=== Problem ===
The entries follow. Copy every line in which "color" appears.

** Data for analysis follows **

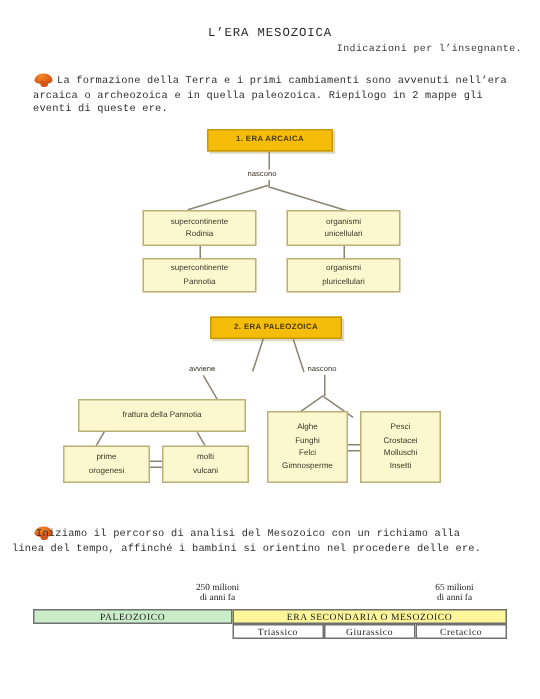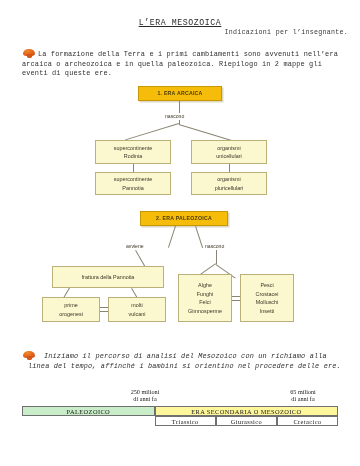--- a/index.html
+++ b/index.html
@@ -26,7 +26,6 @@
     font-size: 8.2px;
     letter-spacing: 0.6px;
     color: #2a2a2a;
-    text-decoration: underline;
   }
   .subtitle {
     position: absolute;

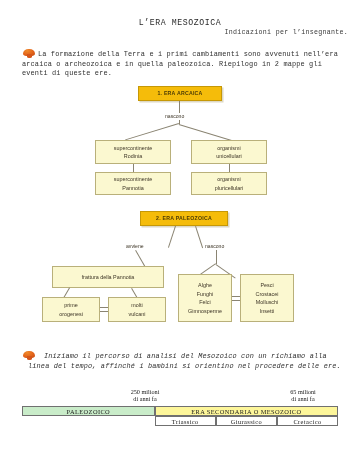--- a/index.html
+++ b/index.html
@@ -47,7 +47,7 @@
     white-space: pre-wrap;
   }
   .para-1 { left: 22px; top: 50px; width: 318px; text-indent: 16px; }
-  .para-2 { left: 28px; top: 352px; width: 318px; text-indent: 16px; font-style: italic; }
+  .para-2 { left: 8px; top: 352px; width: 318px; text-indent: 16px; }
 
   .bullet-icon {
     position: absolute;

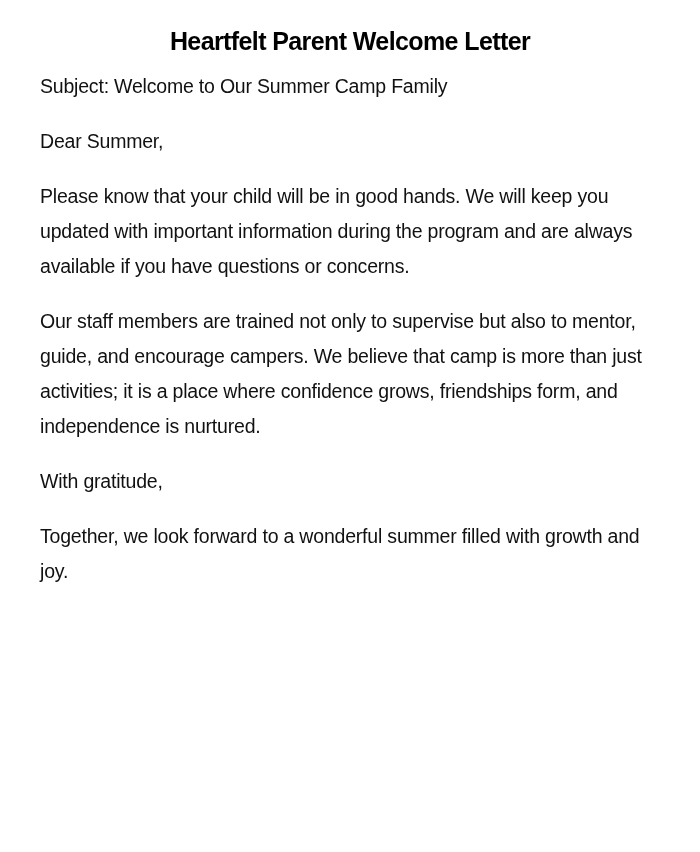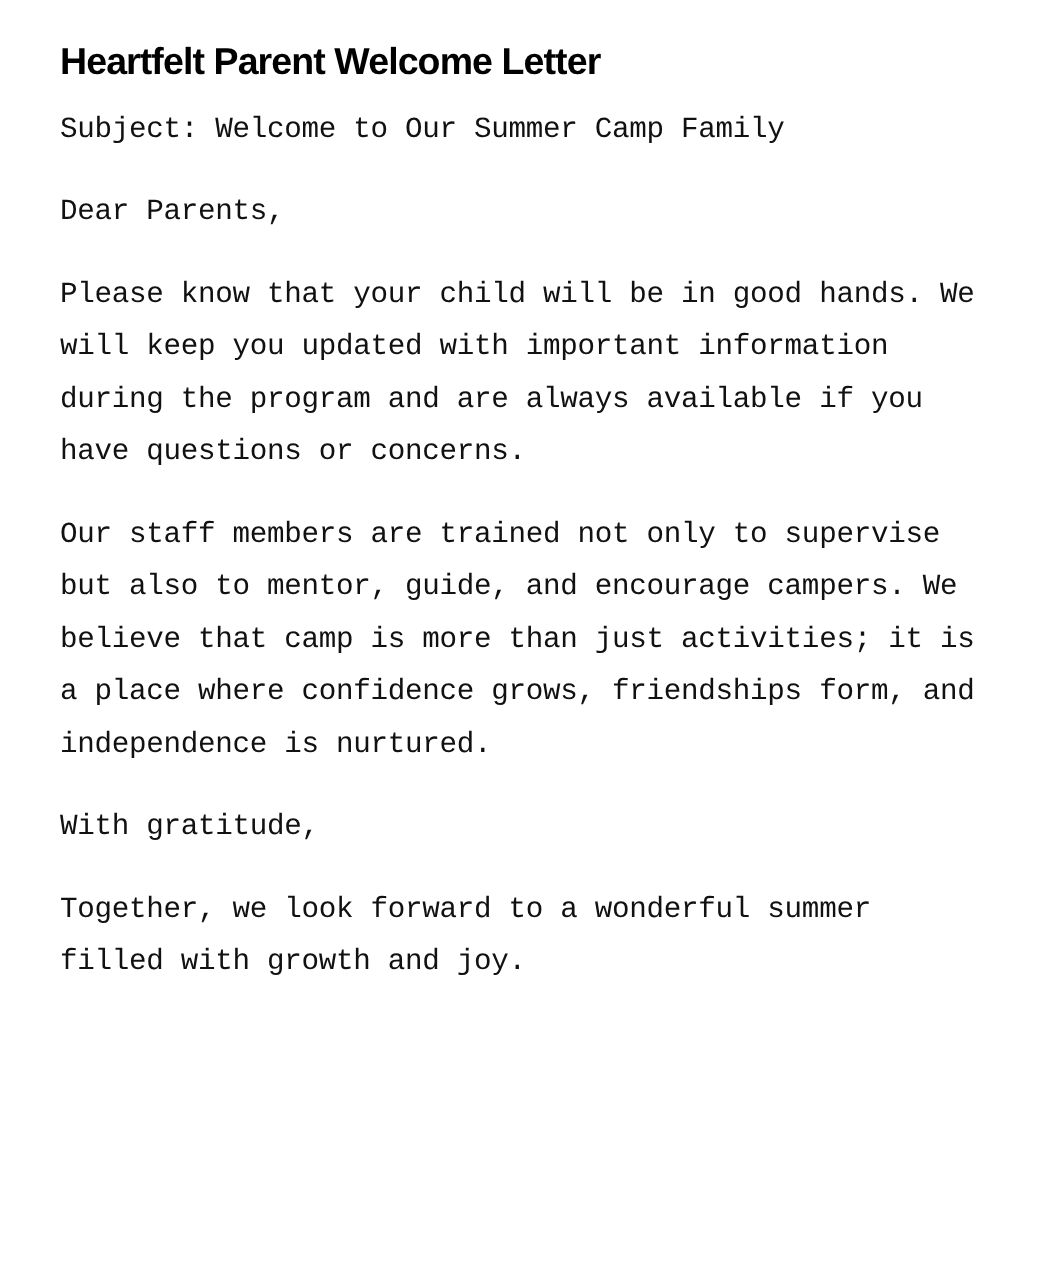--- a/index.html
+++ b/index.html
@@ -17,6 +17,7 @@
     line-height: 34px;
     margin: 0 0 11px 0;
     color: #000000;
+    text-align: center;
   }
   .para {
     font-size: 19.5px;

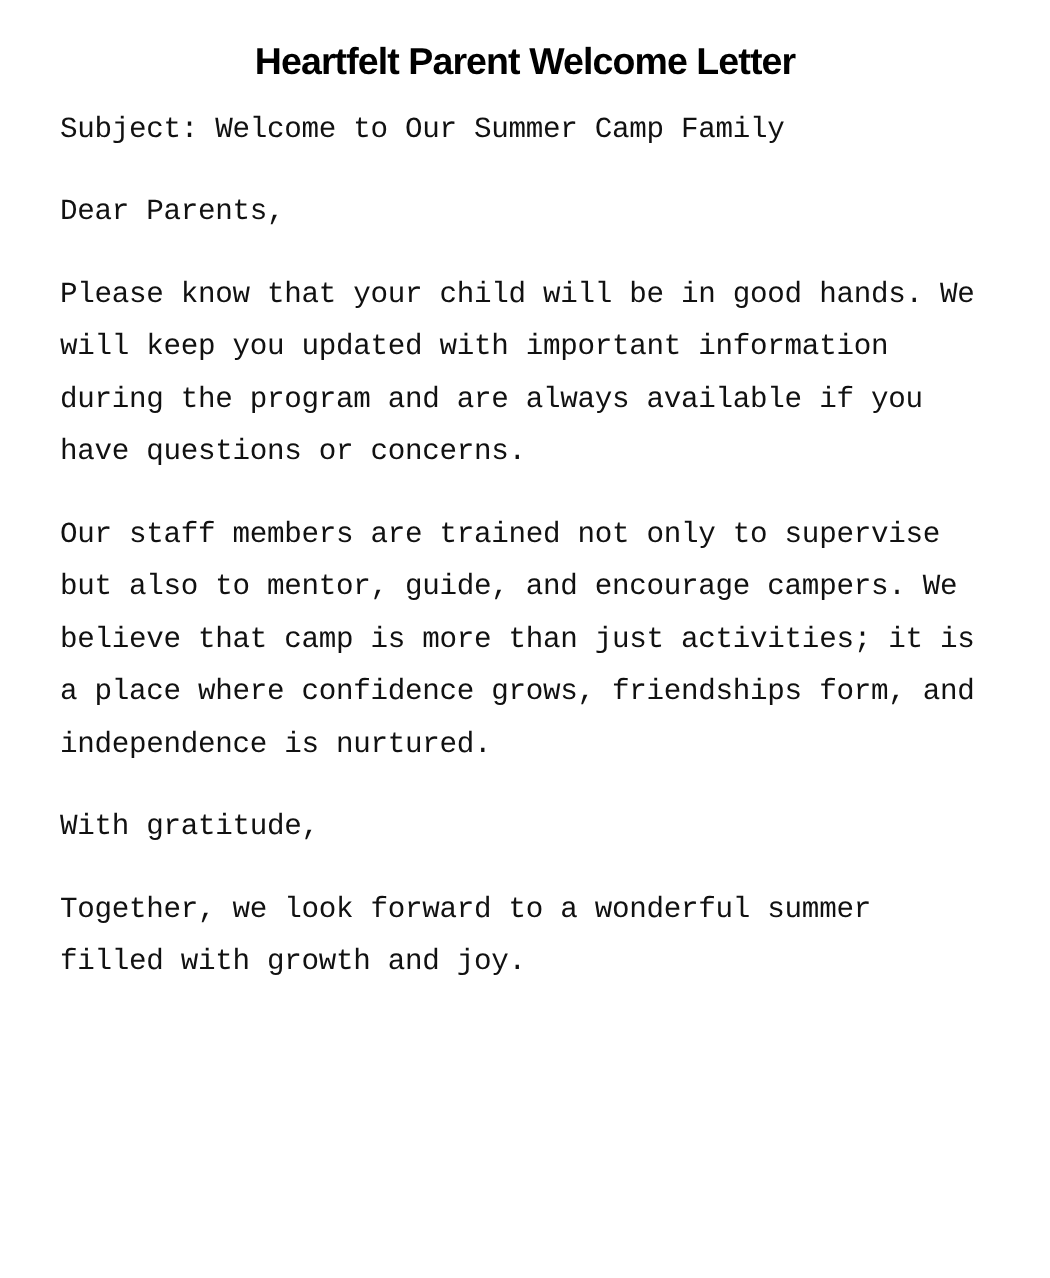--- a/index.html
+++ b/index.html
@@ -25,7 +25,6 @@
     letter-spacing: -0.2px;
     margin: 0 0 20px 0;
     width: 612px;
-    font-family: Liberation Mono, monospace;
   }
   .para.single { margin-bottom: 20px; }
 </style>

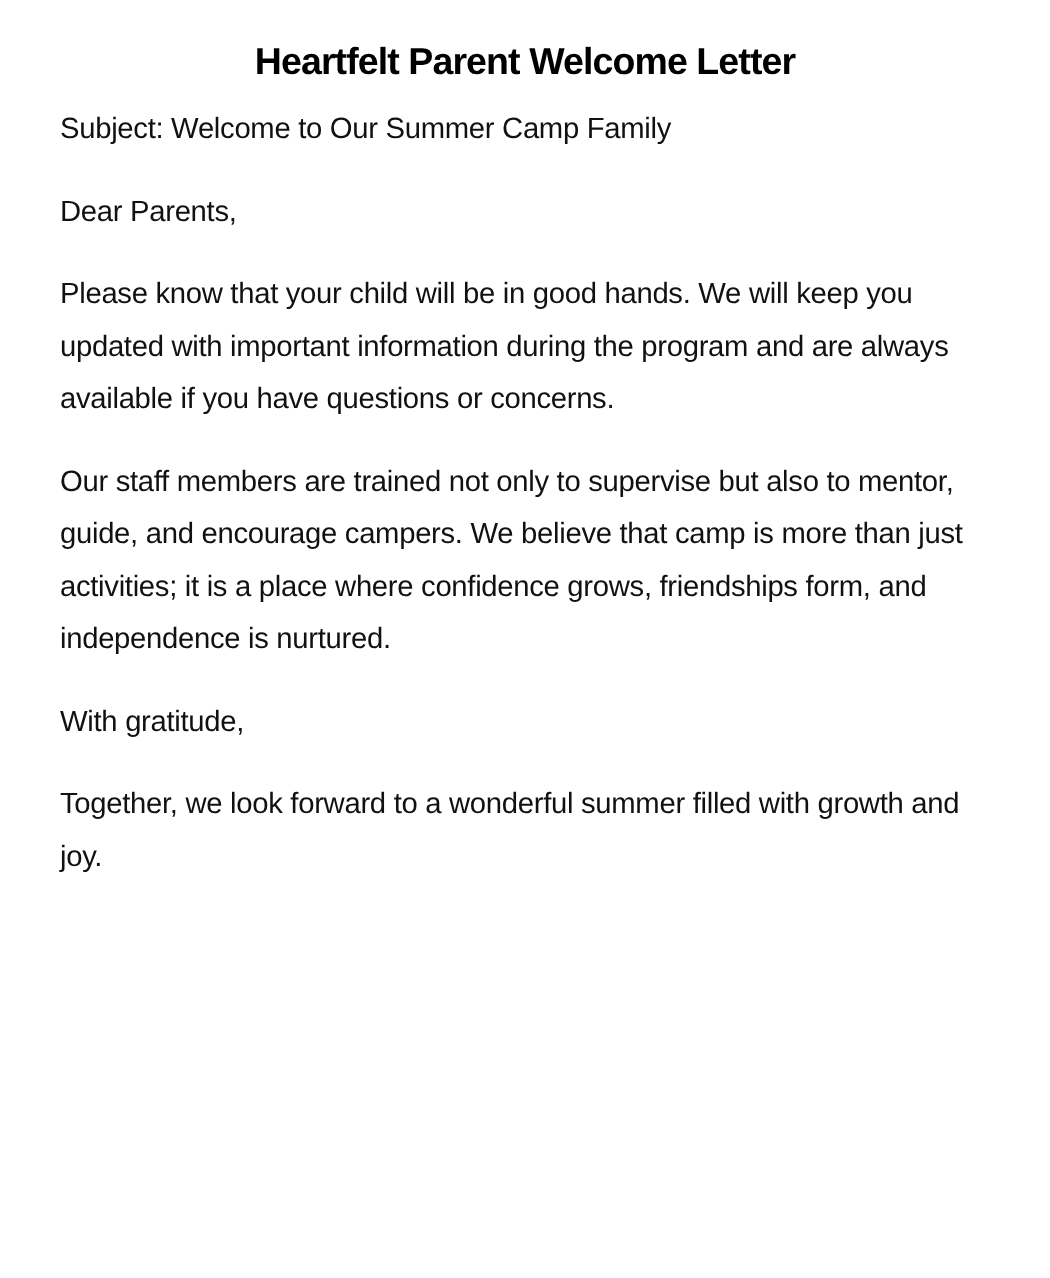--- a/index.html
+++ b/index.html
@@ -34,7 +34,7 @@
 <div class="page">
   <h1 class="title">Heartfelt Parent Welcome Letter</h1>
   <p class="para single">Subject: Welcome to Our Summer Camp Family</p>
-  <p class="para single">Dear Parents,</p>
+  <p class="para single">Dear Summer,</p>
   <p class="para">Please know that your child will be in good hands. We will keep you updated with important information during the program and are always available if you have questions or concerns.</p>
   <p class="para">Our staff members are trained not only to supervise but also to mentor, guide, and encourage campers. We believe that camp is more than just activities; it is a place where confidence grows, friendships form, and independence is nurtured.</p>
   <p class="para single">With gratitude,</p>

** End of Data for analysis **
** Data for analysis follows **

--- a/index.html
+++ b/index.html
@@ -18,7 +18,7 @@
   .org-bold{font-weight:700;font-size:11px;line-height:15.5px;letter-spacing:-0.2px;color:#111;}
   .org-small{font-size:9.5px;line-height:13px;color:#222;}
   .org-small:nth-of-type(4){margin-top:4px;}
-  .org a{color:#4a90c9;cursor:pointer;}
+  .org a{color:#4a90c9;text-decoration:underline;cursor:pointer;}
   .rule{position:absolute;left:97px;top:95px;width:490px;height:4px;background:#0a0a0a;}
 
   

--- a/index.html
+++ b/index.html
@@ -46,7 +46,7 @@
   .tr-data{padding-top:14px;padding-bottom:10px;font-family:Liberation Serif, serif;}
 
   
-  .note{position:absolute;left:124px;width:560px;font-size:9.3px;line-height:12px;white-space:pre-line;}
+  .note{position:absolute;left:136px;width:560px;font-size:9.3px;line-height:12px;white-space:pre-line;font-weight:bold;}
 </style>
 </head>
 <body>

** End of Data for analysis **

=== Solved exercise ===
     color: #2a2a2a;
     color: #000000;
   .org-bold{font-weight:700;font-size:11px;line-height:15.5px;letter-spacing:-0.2px;color:#111;}
   .org-small{font-size:9.5px;line-height:13px;color:#222;}
-  .org a{color:#4a90c9;cursor:pointer;}
+  .org a{color:#4a90c9;text-decoration:underline;cursor:pointer;}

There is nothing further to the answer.